WE ALL have our secret guilty televisual pleasures.

Mine is Dallas. I have been recording the new series on our Sky box and watching it when no-one is around. It’s entirely possible, I find, to watch two or even three episodes (quickly winding through the adverts) while doing the ironing.

I tried to get The Girl interested before she went back to uni, but she is of the generation that doesn’t remember the original.

It was, I have told her, a programme that divided the nation. There were those who were unashamedly and openly devoted to it and others who pretended it was just too ridiculous for words and said they didn’t watch it at all. Note the word ‘said’.

I remember visiting an old school friend, who had recently qualified as a GP, and asking if I could watch Dallas at her house. She was, it turns out, relieved I’d asked because she wanted to watch it too but had been afraid to admit it. “It’s good to meet another intelligent person who watches Dallas,” she said.

But JR’s devious shenanigans hold no thrills for my daughter. To Secondborn, Larry Hagman is simply an old man with unfeasibly bushy eyebrows; while one-time heartthrob Bobby is just another wrinkly.

I have attempted to explain the addictive charms of the first Dallas; the cliffhangers and Cliff-hangers, but she remains unmoved.

Her secret guilty pleasure is the Comedy Channel with its wall-to-wall episodes of The Big Bang Theory, Friends and that surprisingly funny series with the dreadful Charlie Sheen.

For The Man-in-Charge, however, there are few guiltier pleasures than watching I’m a Celebrity Get Me Out of Here. It’s an annual feast of ridicule and celebrity torture. And it’s finally here once again.

I have often pondered why he enjoys this nightly offering of jungle goings-on and came to the conclusion that it offers light-hearted stress relief at the end of a busy working day.

But watching the opening episode of this year’s series on Monday I had a revelatory moment.

We were enjoying the sight of Helen Flanagan (Rosie Webster in Corrie) having a panic attack while crossing a ravine. The previous scene had covered an up-river rowing marathon and subsequent ducking by MP Nadine Dorries and her team.

Somehow it all seemed familiar.

And then it came to me.

“It’s just like our holidays,” I said, as the lovely Helen struggled with a swinging platform, wailing that she was afraid of heights.

Ah, it all came back to me - the time I had a near-death experience while abseiling down a waterfall canyon in the French Alps (I still have a scar on my thumb from the rope burn); the time I got the screaming hab-dabs while being forced to climb the Via Ferrata in Andorra; the many times I have navigated, with sweating palms, the forest canopy at Go Ape in Sherwood Forest; and then there’s the white water rafting in Spain (actually, I managed to wriggle out of that one, but it was a close thing).

Admittedly we didn’t have to feast on kangaroo’s testicles or mealy bugs and usually had a comfortable hotel to go back to in the evenings, but there were times when I thought to myself ‘what the heck am I doing.

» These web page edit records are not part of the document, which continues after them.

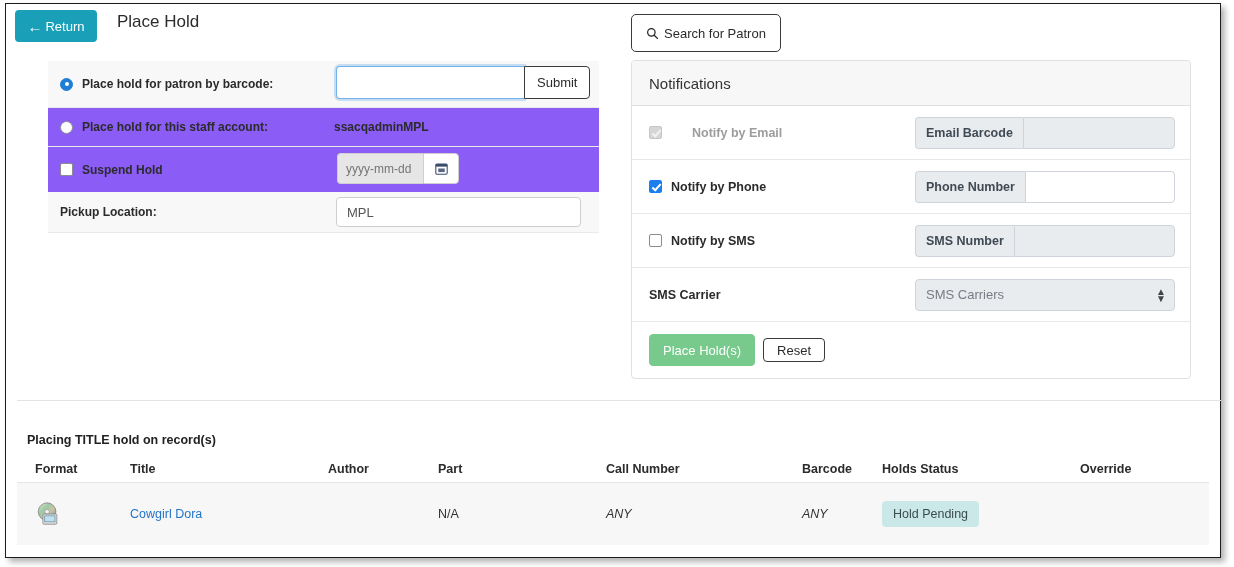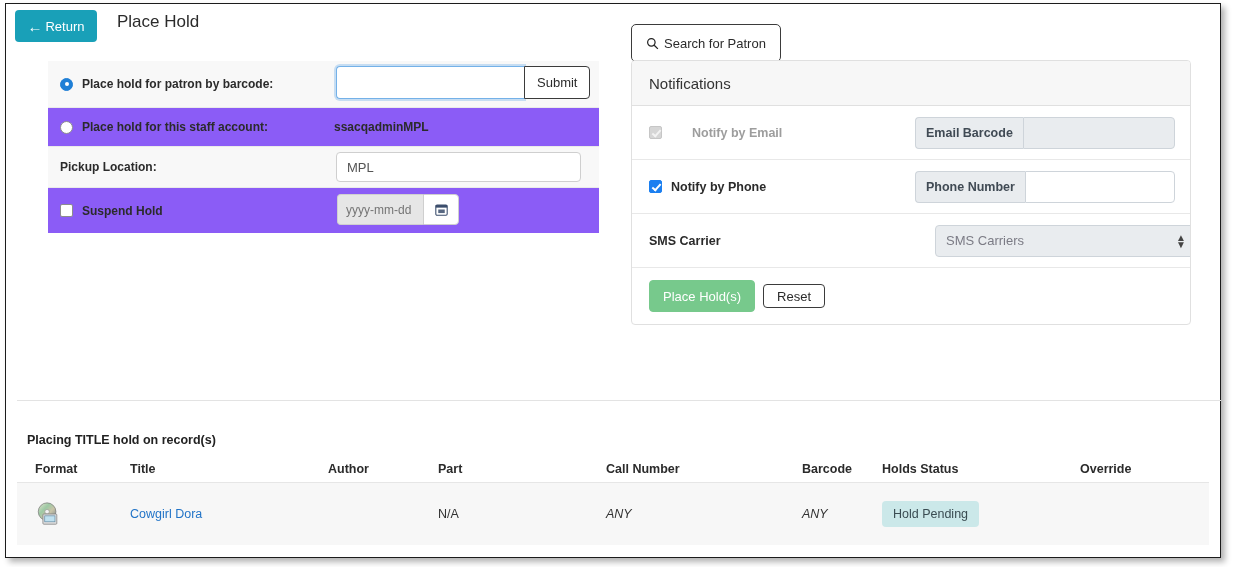"Search for Patron" .search-patron { top: 20px -> 10px }
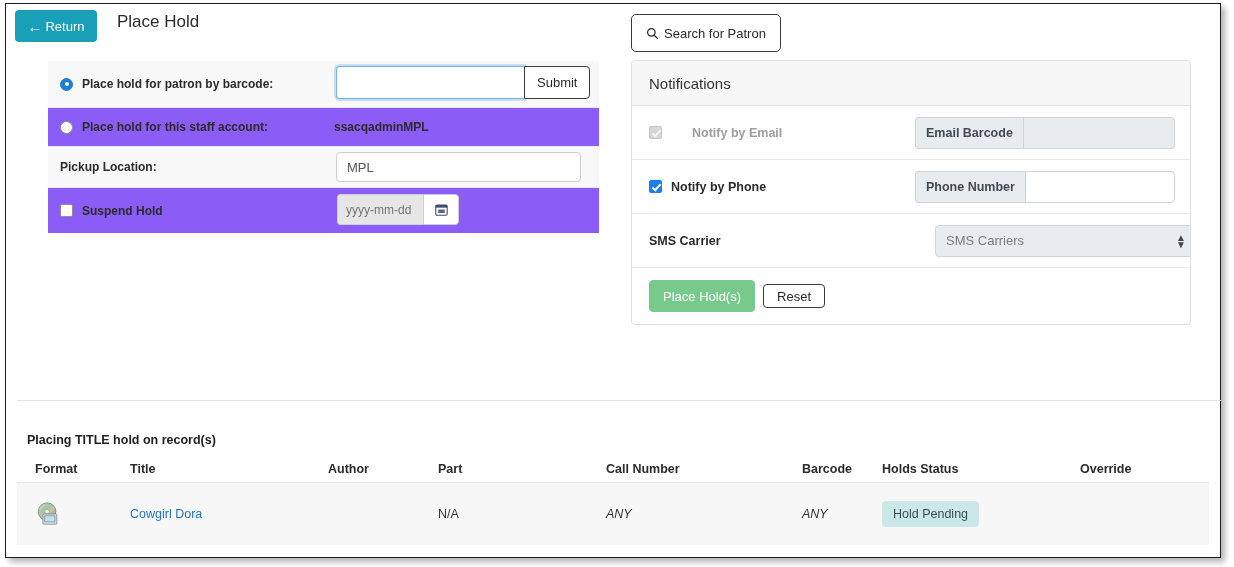"Pickup Location:" div.lrow { order: before "Suspend Hold" -> after "Suspend Hold" }
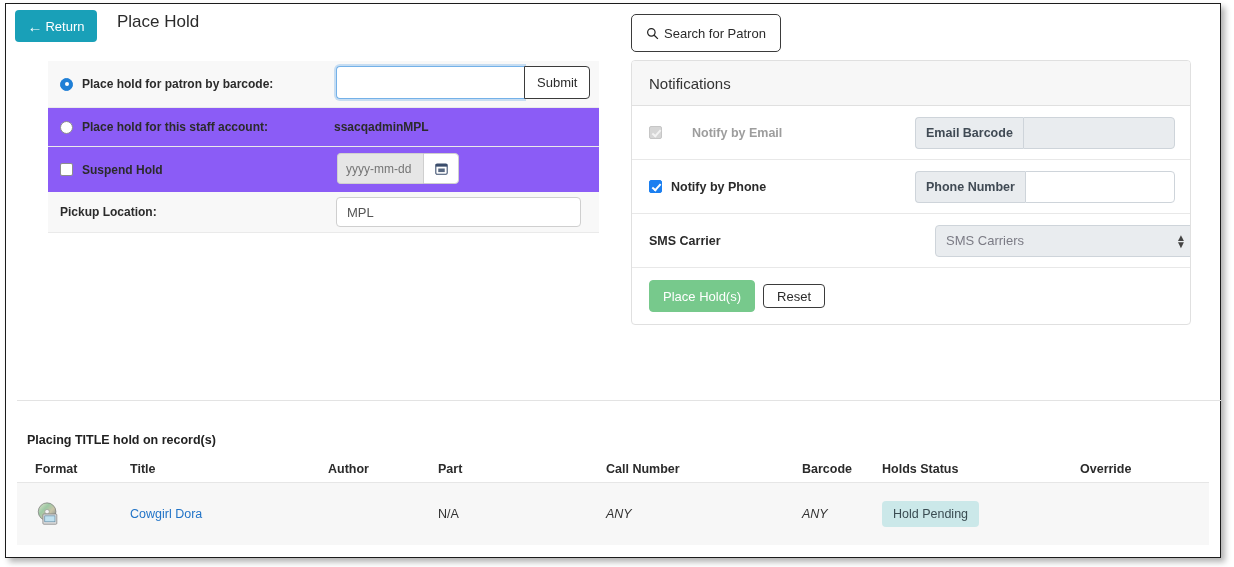"Notify by SMS" div.nrow { html: none -> <div> <span></span> <span>Notify by SMS</span> <span> <span>SMS Number</span> <input> </span> </div> }
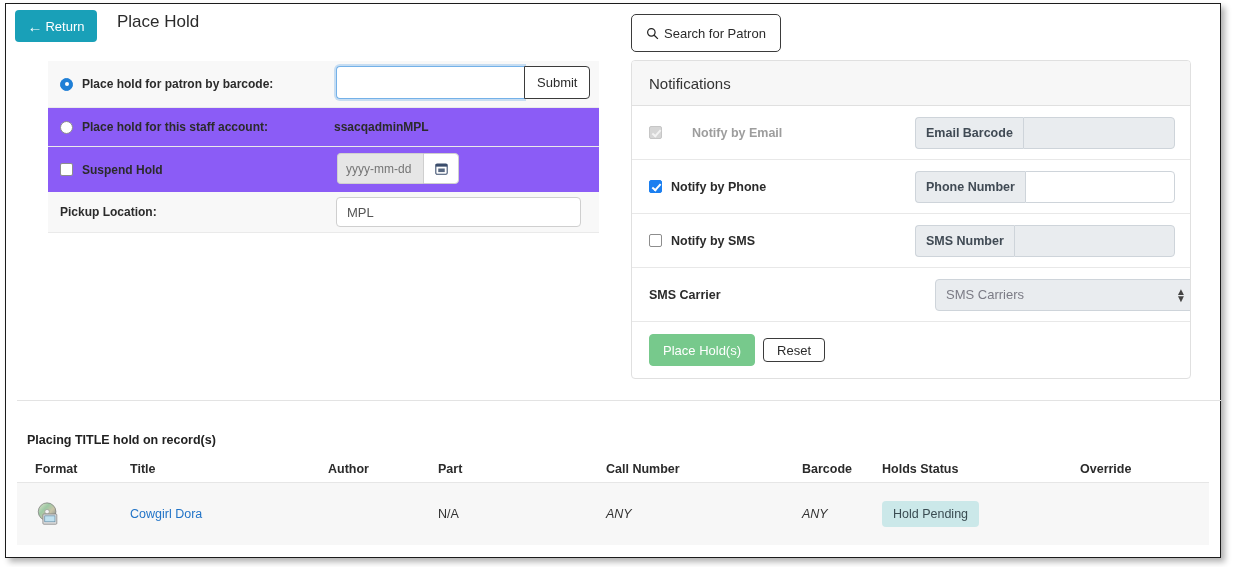"SMS Carriers" .sel-wrap { margin-left: 20px -> none }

I’m a middle-aged woman, get me out of here.’

With a different family I strongly suspect I would never have challenged myself - and succeeded in overcoming a fear of heights, being plunged into icy cold water, or wearing a wet suit (few people over the age of 25 look good in one).

But after many years of holiday adventures of the dangerous kind I feel to be in a position to judge the contestants of I’m a Celebrity. And so far, the women are definitely letting the side down.

The Corrie star is an unbelievable wimp. And I expected better of Nadine, who couldn’t manage 10 minutes in a dark, bug-filled box (and I’m not talking about the House of Commons). Has the woman no backbone? No-one has yet died on the series from contact with a cockroach, or from anything else come to that. (As I understand it, cockroaches have no great love of human beings either and are seen to wash themselves thoroughly after being touched!)

There was probably a lot of washing going on in the box after she’d been released.

Of course Helen and Nadine have already sealed their fate and will, no doubt, be called upon to squeal and weep their way out of many future challenges. We can only hope.

Certainly, the Man-in-Charge has his fingers crossed.